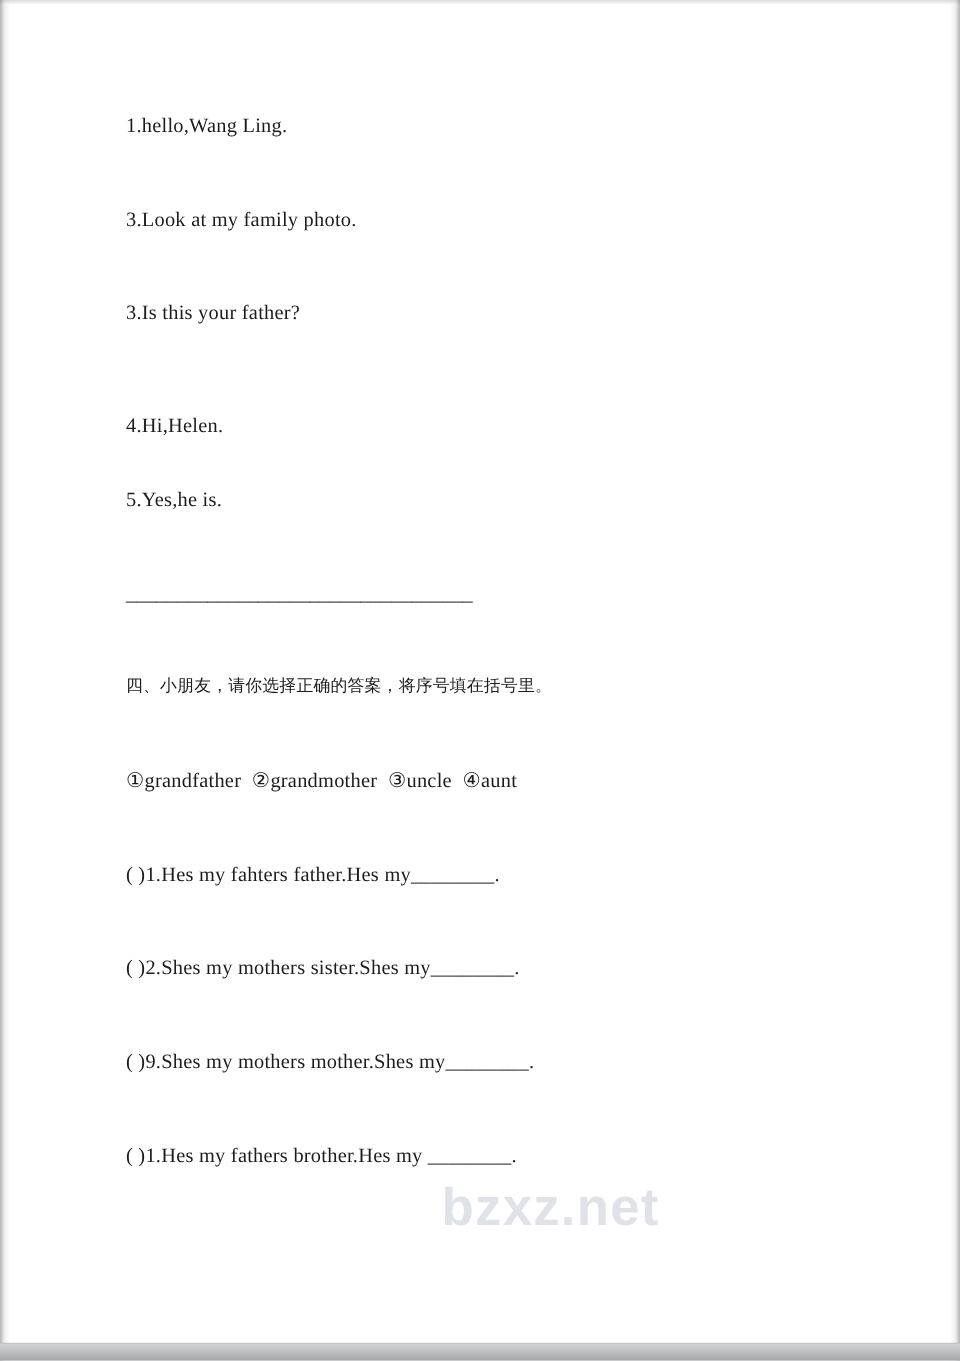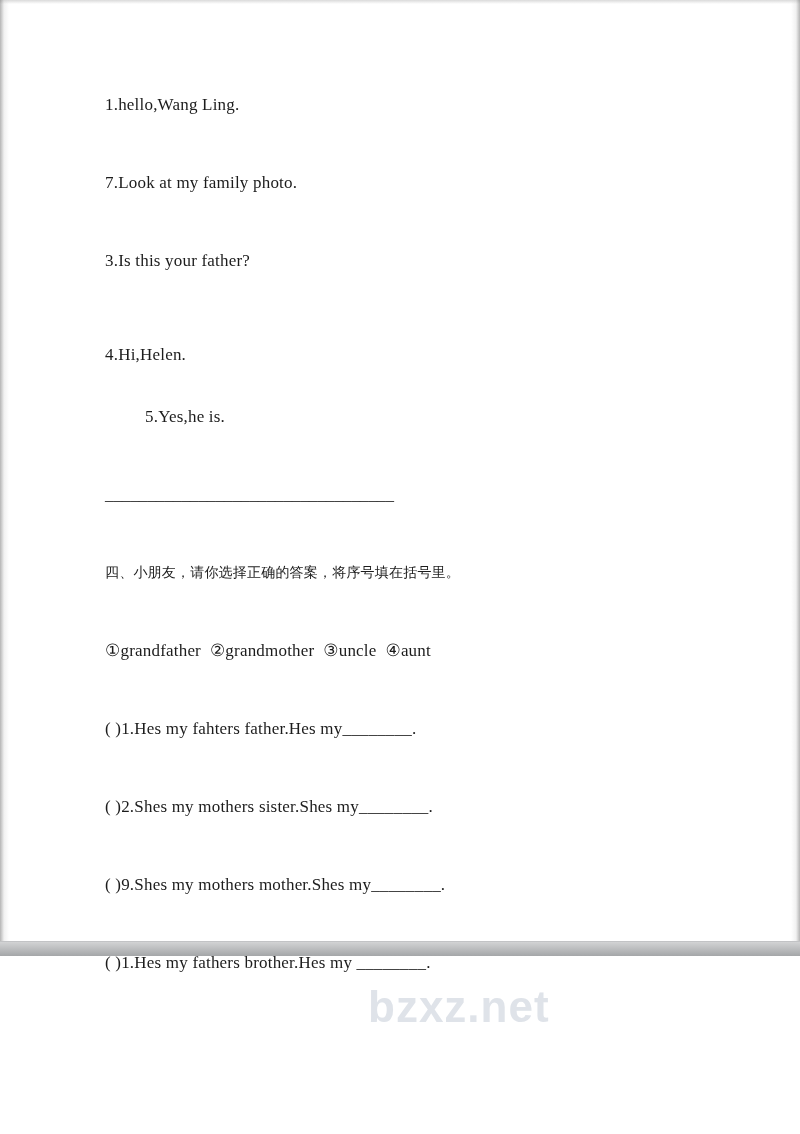--- a/index.html
+++ b/index.html
@@ -6,21 +6,21 @@
     margin: 0;
     padding: 0;
     width: 800px;
     height: 1134px;
     background: #ffffff;
     overflow: hidden;
   }
   .page {
     position: relative;
     width: 800px;
-    height: 956px;
+    height: 1134px;
     background: #ffffff;
     font-family: "Liberation Serif", "DejaVu Serif", serif;
     color: #1c1c1c;
   }
   
   .edge-left {
     position: absolute;
     left: 0; top: 0; bottom: 0;
     width: 9px;
     background: linear-gradient(to right, rgba(120,120,120,0.55), rgba(200,200,200,0.25) 45%, rgba(255,255,255,0));
@@ -74,24 +74,24 @@
 </head>
 <body>
 
 <div class="page">
 
   <div class="edge-top"></div>
   <div class="edge-left"></div>
   <div class="edge-right"></div>
 
   <div class="line" style="top: 94px;">1.hello,Wang Ling.</div>
-  <div class="line" style="top: 172px;">7.Look at my family photo.</div>
+  <div class="line" style="top: 172px;">3.Look at my family photo.</div>
   <div class="line" style="top: 250px;">3.Is this your father?</div>
   <div class="line" style="top: 344px;">4.Hi,Helen.</div>
-  <div class="line" style="top: 406px; margin-left: 40px;">5.Yes,he is.</div>
+  <div class="line" style="top: 406px;">5.Yes,he is.</div>
 
   <div class="line blank-line" style="top: 484px;">__________________________________</div>
 
   <div class="line cjk" style="top: 562px;">四、小朋友，请你选择正确的答案，将序号填在括号里。</div>
 
   <div class="line" style="top: 640px;">①grandfather  ②grandmother  ③uncle  ④aunt</div>
 
   <div class="line" style="top: 718px;">( )1.Hes my fahters father.Hes my________.</div>
   <div class="line" style="top: 796px;">( )2.Shes my mothers sister.Shes my________.</div>
   <div class="line" style="top: 874px;">( )9.Shes my mothers mother.Shes my________.</div>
##############################
● **Assignment**
Please state how many lines in the entries above include the word "photo", giving only the number.

● **Answer section**
2